エリート外科医の不埒な純愛ラプソディ。

 あの強引なキスのことだろうか? あんなもん、どうとでもなるわよ。

 それとも、院長がおじさんだってこと? あれだって、別にバレたからってどうってことない。

 むしろ、ビッチなんて言われることもなくなるだろうし。

 この前の夜のことだって、バレたら困るのは、たった今、窪塚が言ってきた通り、お互いさまだ。

 だったら特に問題なんてない。

 それを、さも問題があるようなこと言ってきて、私のことを丸め込もうったって、そうは問屋が卸さないんだから。

 ーーこんなヤツのいいなりなんて、なってたまるかッ! フンッ!

とばかりに、窪塚の言葉を跳ね返そうとするも。

「バラしたければバラしなさいよッ! 痛くもなんともないからッ!」

「そんなにカッカしないで、まぁ、聞けよ。俺は、お前に失恋のことはもちろん、それが元でお前とセックスしたこと。それから、父親のことも知られてるし。

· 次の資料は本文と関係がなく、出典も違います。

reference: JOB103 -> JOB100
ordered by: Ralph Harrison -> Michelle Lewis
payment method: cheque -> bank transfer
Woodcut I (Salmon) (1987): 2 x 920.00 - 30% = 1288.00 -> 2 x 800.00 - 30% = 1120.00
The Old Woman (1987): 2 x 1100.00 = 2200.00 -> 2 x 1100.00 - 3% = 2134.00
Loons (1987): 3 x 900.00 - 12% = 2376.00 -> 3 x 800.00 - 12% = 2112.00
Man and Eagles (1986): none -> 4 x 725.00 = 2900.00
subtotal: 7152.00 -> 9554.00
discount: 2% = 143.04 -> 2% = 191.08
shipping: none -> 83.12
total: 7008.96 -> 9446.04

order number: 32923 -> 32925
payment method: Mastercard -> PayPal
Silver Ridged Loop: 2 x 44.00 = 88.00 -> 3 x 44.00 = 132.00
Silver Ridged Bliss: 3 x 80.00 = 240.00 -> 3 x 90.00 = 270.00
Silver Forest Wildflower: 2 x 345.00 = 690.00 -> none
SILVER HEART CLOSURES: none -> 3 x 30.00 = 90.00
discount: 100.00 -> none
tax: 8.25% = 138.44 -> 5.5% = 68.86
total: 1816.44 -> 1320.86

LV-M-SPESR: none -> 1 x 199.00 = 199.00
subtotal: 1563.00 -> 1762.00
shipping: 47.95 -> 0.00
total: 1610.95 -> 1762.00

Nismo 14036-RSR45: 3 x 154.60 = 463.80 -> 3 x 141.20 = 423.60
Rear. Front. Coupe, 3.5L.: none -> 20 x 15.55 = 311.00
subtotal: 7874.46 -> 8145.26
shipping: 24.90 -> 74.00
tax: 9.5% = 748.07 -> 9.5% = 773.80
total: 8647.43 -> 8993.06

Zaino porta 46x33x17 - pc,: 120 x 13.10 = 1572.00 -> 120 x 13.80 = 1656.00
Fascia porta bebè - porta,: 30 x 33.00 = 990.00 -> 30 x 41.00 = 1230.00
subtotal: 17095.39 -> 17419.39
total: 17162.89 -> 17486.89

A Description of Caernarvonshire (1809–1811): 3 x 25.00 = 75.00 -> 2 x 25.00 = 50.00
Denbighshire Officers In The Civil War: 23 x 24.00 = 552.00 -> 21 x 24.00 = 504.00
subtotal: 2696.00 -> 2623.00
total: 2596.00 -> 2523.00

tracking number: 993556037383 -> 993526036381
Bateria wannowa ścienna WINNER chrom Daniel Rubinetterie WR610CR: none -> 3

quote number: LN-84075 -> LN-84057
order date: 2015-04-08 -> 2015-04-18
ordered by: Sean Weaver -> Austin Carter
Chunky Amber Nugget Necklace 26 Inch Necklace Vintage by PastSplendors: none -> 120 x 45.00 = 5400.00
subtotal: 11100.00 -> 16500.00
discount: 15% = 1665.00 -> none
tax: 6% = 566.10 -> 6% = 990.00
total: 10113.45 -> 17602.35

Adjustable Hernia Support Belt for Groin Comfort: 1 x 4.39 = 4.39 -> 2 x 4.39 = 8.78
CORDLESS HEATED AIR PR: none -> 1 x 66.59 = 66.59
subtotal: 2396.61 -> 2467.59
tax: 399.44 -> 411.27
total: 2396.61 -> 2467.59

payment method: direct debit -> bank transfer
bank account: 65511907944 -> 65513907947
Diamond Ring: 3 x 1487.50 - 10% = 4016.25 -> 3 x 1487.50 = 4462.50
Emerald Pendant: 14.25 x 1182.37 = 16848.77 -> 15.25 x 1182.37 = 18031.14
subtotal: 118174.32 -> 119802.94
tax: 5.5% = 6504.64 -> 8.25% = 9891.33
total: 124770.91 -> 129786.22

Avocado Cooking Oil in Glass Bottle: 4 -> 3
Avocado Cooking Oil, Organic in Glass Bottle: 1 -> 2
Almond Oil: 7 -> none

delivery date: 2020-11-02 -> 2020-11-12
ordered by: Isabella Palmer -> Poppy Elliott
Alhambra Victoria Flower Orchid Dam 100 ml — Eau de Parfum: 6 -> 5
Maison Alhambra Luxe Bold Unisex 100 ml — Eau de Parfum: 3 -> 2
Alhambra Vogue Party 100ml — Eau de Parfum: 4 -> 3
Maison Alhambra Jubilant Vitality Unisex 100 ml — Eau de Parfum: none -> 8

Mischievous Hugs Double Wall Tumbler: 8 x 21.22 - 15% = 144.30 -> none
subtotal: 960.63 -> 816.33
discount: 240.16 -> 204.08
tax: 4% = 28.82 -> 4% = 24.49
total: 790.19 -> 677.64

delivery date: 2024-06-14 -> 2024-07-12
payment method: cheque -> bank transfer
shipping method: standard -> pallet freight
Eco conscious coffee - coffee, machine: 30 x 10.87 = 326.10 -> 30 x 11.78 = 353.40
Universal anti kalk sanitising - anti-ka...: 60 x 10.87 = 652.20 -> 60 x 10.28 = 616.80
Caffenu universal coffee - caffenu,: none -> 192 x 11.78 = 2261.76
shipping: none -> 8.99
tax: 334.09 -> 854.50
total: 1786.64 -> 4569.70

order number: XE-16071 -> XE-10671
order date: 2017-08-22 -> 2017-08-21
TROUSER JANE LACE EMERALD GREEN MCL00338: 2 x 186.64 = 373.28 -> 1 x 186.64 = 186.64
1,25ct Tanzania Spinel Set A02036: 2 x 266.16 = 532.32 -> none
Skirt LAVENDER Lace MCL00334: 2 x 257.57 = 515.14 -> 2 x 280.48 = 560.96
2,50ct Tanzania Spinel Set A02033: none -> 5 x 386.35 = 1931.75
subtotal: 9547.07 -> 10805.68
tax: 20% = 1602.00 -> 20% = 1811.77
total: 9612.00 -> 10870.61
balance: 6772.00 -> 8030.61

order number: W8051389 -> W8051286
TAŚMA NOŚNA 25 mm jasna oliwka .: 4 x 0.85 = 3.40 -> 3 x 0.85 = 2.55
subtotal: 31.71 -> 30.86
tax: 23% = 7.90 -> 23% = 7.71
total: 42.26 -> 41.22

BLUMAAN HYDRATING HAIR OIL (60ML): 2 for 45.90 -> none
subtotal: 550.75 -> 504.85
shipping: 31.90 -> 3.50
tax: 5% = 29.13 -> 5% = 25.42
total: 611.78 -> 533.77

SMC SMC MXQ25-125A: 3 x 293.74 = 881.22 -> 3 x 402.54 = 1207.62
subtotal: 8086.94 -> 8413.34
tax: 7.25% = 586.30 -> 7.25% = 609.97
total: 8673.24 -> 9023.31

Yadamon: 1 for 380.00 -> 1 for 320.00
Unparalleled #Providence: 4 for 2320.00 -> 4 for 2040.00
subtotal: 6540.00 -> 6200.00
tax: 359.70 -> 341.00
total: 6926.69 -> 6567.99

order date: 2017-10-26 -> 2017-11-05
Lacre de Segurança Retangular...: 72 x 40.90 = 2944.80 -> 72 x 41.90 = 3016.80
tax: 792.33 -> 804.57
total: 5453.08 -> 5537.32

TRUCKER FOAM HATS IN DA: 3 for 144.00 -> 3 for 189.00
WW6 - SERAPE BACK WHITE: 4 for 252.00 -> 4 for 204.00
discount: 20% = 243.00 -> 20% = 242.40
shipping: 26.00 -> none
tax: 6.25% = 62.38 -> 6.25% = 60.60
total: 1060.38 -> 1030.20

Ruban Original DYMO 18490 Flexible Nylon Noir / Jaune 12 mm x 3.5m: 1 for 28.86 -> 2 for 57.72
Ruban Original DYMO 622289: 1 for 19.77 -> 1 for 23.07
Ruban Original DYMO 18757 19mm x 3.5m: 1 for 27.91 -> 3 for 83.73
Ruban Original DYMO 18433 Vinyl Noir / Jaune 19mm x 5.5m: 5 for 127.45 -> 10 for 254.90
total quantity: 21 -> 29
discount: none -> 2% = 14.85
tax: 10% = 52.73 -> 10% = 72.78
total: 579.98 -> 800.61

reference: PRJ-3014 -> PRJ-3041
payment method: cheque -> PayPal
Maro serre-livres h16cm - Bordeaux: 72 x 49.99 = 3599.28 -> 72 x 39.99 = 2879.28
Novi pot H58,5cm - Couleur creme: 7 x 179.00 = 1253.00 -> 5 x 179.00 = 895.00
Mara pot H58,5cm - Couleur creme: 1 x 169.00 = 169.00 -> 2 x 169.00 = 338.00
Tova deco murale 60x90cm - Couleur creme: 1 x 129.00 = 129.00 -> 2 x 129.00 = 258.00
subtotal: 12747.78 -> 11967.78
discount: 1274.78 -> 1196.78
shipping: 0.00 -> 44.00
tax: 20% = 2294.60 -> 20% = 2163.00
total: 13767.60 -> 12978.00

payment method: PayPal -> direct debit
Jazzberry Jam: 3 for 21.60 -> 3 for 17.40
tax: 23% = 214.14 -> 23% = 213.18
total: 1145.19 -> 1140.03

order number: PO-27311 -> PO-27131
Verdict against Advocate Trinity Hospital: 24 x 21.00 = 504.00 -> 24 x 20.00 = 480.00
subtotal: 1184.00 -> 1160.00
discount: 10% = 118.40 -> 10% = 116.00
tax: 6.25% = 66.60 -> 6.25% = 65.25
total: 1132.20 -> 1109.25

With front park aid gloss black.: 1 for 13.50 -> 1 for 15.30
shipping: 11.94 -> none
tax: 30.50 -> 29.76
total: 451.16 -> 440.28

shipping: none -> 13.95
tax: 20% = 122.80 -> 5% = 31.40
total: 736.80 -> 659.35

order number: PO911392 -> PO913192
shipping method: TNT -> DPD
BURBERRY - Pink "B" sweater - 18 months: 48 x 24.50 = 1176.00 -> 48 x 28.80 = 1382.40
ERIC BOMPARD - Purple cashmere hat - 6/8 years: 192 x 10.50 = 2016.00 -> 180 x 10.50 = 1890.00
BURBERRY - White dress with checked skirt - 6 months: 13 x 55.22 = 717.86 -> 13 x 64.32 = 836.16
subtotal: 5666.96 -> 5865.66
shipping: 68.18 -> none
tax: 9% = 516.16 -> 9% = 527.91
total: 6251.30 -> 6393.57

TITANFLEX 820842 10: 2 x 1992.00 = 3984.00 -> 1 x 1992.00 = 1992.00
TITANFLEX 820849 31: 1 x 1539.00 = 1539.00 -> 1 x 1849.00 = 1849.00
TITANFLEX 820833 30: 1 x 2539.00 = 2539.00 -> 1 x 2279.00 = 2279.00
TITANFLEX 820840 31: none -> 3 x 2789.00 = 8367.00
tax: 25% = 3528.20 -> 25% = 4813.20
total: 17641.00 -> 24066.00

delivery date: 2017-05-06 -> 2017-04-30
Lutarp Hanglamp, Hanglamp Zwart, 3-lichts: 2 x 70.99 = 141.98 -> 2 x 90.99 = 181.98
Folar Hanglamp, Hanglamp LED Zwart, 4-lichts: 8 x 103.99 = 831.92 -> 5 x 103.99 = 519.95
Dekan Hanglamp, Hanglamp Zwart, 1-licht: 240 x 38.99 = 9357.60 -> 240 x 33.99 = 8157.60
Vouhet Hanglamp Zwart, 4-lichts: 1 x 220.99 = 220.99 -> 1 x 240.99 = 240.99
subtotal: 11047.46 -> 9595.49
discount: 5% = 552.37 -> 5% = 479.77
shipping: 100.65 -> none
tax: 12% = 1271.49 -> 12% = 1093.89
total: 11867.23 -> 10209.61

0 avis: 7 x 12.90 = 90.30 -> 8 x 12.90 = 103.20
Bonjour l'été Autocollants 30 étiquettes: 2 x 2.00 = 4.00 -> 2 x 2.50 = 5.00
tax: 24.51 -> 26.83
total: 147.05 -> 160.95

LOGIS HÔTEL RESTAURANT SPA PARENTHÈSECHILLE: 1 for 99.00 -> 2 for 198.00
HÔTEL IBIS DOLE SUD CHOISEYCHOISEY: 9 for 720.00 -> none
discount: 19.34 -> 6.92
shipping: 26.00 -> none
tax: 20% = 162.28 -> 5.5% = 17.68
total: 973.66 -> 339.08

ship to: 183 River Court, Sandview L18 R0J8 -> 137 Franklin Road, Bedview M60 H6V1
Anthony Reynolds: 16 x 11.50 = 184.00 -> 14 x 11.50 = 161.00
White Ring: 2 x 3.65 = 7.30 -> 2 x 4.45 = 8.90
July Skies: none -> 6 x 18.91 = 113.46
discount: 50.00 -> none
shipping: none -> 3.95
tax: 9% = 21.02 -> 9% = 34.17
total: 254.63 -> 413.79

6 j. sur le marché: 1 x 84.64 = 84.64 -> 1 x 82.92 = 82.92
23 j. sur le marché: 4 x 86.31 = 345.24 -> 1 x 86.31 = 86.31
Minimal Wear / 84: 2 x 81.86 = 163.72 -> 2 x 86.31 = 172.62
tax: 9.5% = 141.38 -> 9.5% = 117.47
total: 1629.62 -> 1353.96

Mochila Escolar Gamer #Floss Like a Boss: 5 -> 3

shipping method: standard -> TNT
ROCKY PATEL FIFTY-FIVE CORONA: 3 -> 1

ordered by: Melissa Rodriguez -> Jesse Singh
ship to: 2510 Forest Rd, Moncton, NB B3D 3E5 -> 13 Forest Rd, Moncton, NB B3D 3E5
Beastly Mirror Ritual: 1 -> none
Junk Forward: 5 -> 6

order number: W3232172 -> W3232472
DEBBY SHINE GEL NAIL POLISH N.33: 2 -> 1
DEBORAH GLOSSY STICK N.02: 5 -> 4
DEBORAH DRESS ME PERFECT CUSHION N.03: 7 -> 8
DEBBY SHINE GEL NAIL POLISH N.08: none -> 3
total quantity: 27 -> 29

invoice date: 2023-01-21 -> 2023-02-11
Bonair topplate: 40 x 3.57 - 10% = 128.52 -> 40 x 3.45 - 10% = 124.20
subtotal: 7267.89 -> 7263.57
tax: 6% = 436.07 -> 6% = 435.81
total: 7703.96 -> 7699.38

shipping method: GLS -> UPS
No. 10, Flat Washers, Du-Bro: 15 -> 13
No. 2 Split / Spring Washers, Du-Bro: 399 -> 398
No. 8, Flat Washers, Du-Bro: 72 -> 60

お前は俺に、さっきのキスの件も含めて、院長や家族のこと。それからこの前の、好きでもねー俺に抱かれて、乱れに乱れまくってた痴態を見られてるうえに、その画像をスマホに保存までされてんだから、お前に断る権限なんてねーんだよ」
「ーーッ!?」

 これでもかというように、思いの外ゲスくて衝撃的な事実を窪塚から容赦なく浴びせられたものだから、ショックのあまり、茫然自失状態に陥ってしまった私は、とてもじゃないが二の句なんて告げられない。

 そんな私に向けて窪塚は、先程とは打って変わって、ふっと柔らかな微笑を携えると、宥めすかすようにして声をかけてきた。